Books with Voices and a companion project, The Designers’ Outpost, inspired Klemmer’s dissertation, Papier-Mâché, a toolkit for building tangible interfaces to link physical and electronic media.

"The paper-saturated office," Klemmer writes, "is not a failing of digital technology; it is a validation of our expertise with the physical world." He describes himself as a technologist working with user-centered design research methods that focus on the needs of a particular community.

In his research for Books with Voices, Klemmer picked the brains of ROHO’s professional oral historians and took training in the field. He conducted oral histories with computer sciences professors David Patterson and Carlo Séquin and generated Books with Voices transcripts. To get an idea of how it works, see these oral histories at http://guir.berkeley.edu/oral-history/.

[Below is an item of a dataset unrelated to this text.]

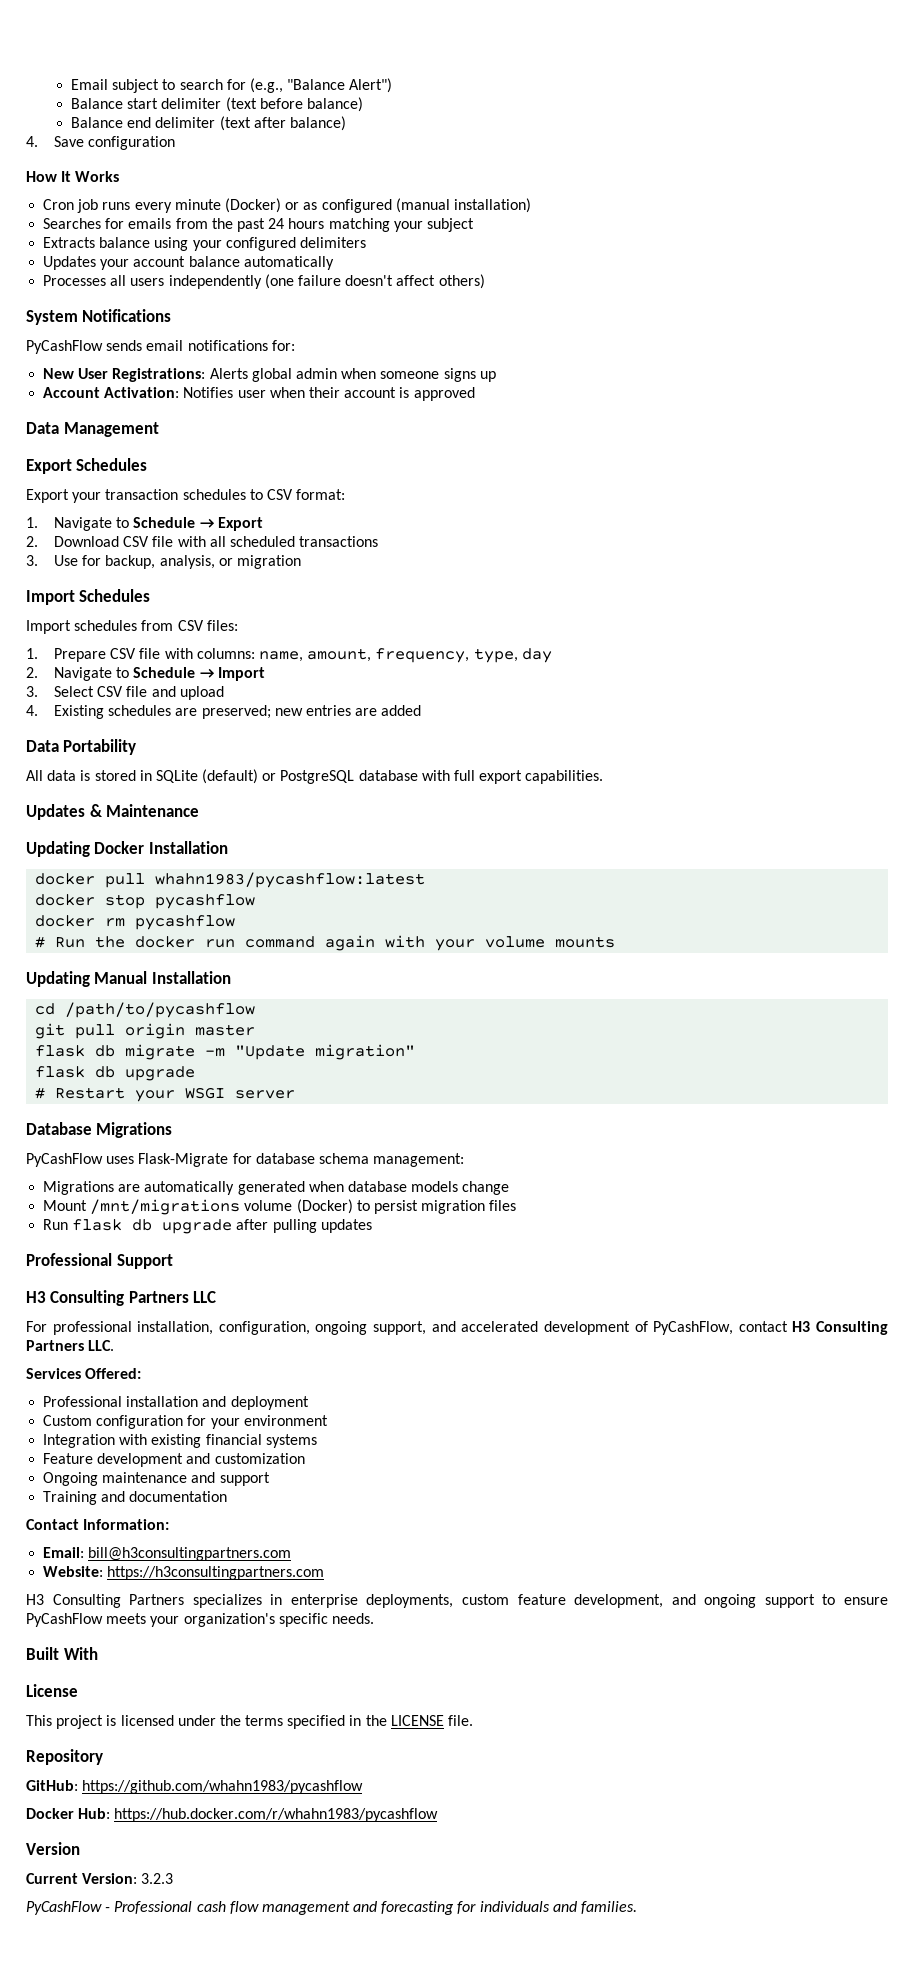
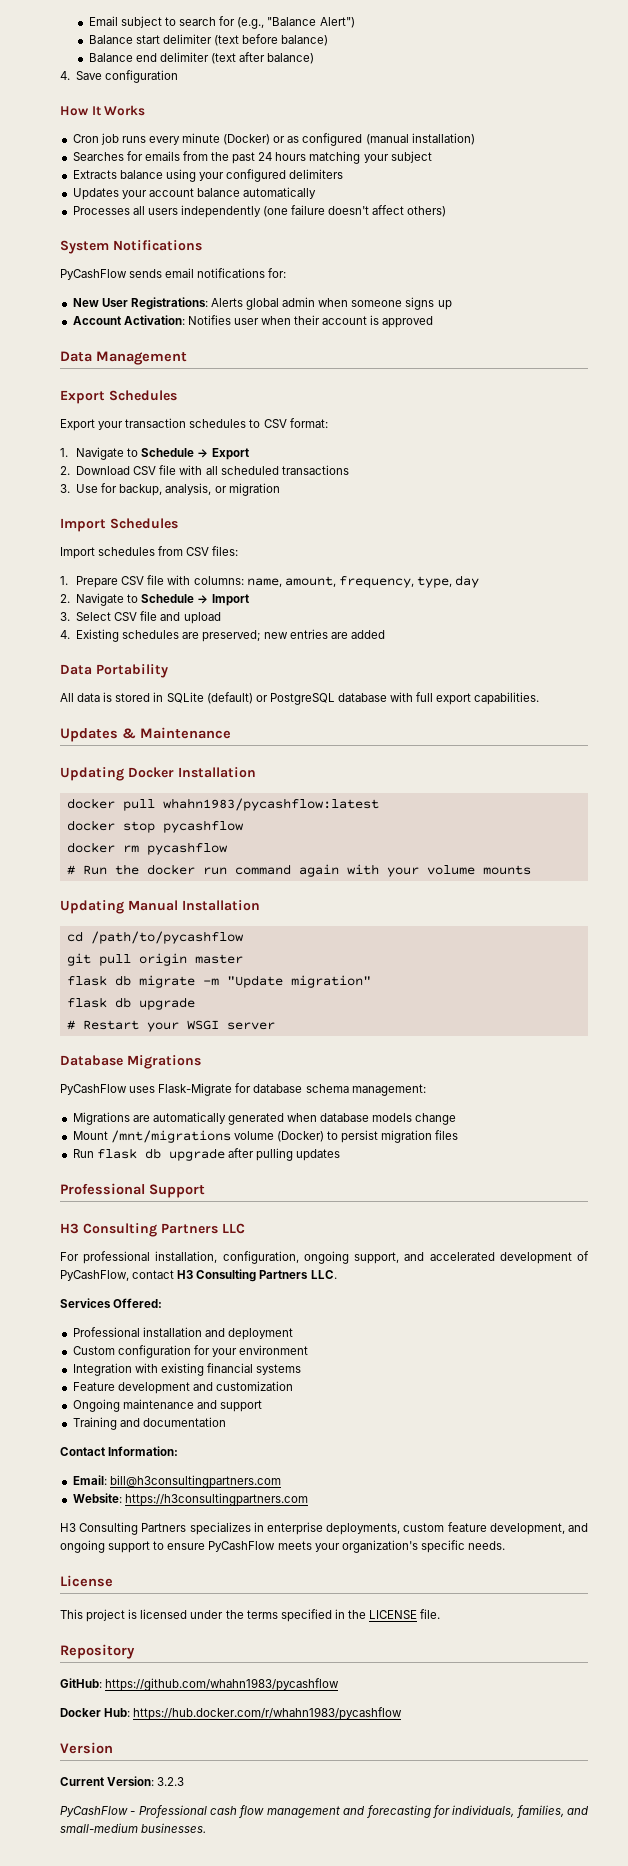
- Built With
- PyCashFlow - Professional cash flow management and forecasting for individuals and families.
+ PyCashFlow - Professional cash flow management and forecasting for individuals, families, and small-medium businesses.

Through feasibility testing with 13 people experienced in oral history or computer technology, Klemmer found that readers accessed the video an average of 10 times per hour. "It’s typical to access the video in the beginning to get a sense of the subject’s character," he says. Users also consulted the visual component for details about the subject’s facial expression or intonation.

Jamey Graham and Gregory Wolff of Ricoh spent a year researching the barcode integration technology for the project. As ROHO moves from analog to digital transcription for its oral histories, Books with Voices will be incorporated into the archive.


David Pescovitz, editor of the College’s online publication Lab Notes, and Angela Privin, editor of Engineering News, contributed to this story.